Although I attended a presentation, which touched on some of the 150-page reports findings, my job was to cover the contents of the report. So when my story ran the next day, those who were at the presentation were understandably perplexed. How could we have been at the same meeting and emerged with such different perspectives? Like I said, I read the report. And while Atlanta schools are clearly making impressive strides in graduation rates and other areas, students are still struggling mightily in middle and high school.
There is no obvious solution to fixing schools that serve so many students from single-parent homes, from families that move around a lot, from neighborhoods where going to college is the exception rather than the norm. That doesn’t mean successful kids don’t emerge from Atlanta public schools every day. They do, and I’ve written about them. But, come on, no school system anywhere has figured out how to reach every child - a point touched on at the presentation.
The report and the presentation also dealt with how Atlanta needs help “telling its story,” so the public will know the good things going on. Because of this context, I knew some readers would not be happy with the story I wrote.

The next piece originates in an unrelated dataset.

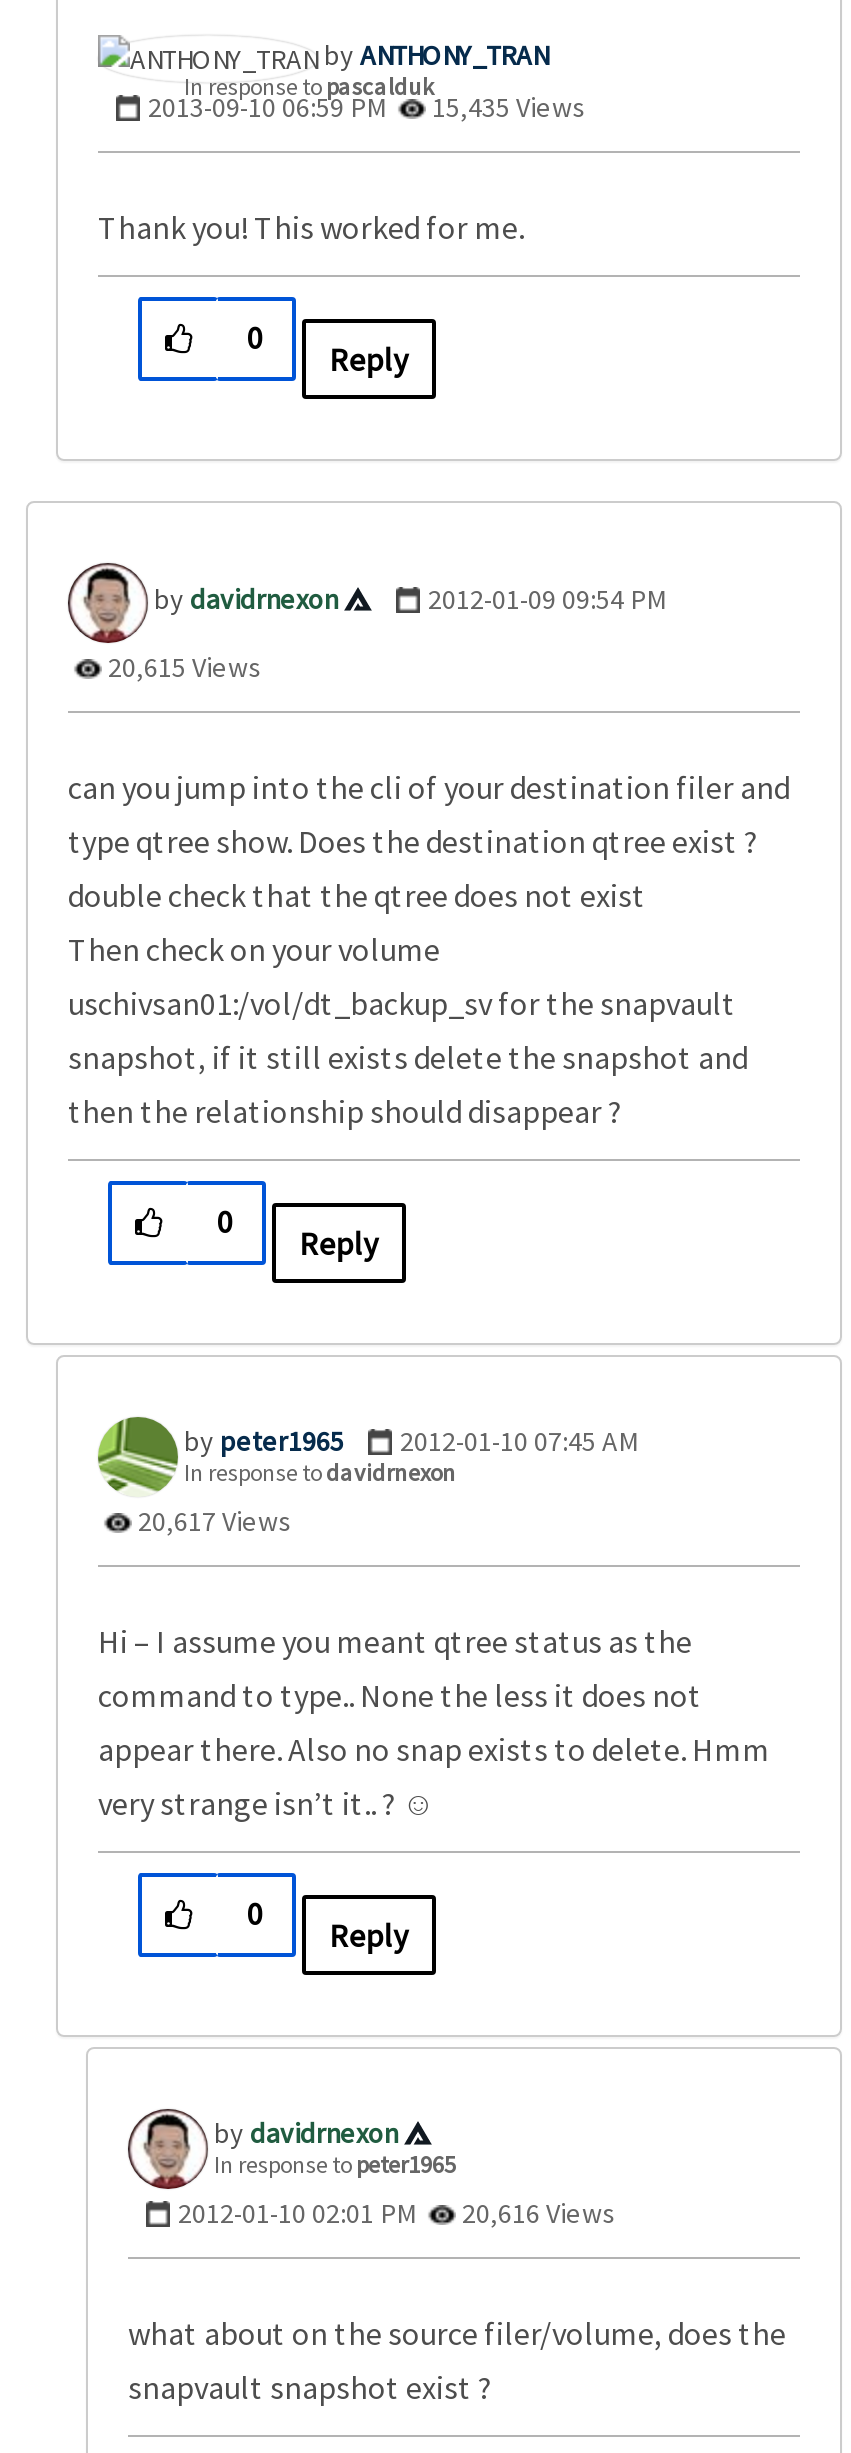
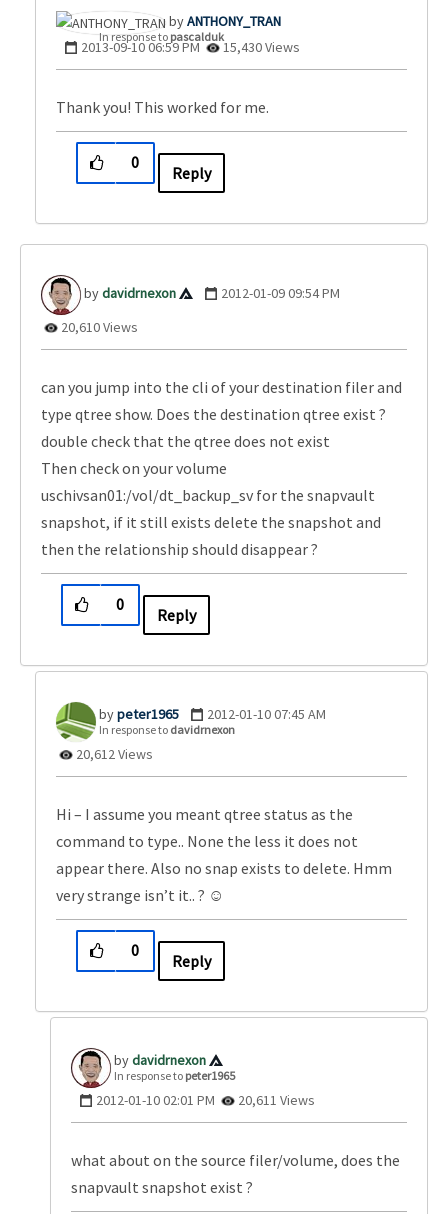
[148,88,586,124] 2013-09-10 06:59 PM 15,435 Views -> [81,38,300,56] 2013-09-10 06:59 PM 15,430 Views
[102,648,262,684] 20,615 Views -> [58,318,138,336] 20,610 Views
[132,1502,292,1538] 20,617 Views -> [73,745,153,763] 20,612 Views
[178,2194,616,2230] 2012-01-10 02:01 PM 20,616 Views -> [96,1091,315,1109] 2012-01-10 02:01 PM 20,611 Views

I have looked back over the story and if I had it to do over again I wouldn’t change my approach. That doesn’t mean I haven’t appreciated hearing from the people who thought I was unfair, biased and cynical. It gave me a chance to think hard about how to cover Atlanta schools, something I’ll be doing more of in the future. My belief is that I have to cover Atlanta the same way I have covered Gwinnett, Henry, Clayton and DeKalb - the bad along with the good.
Get Schooled readers, what do you think?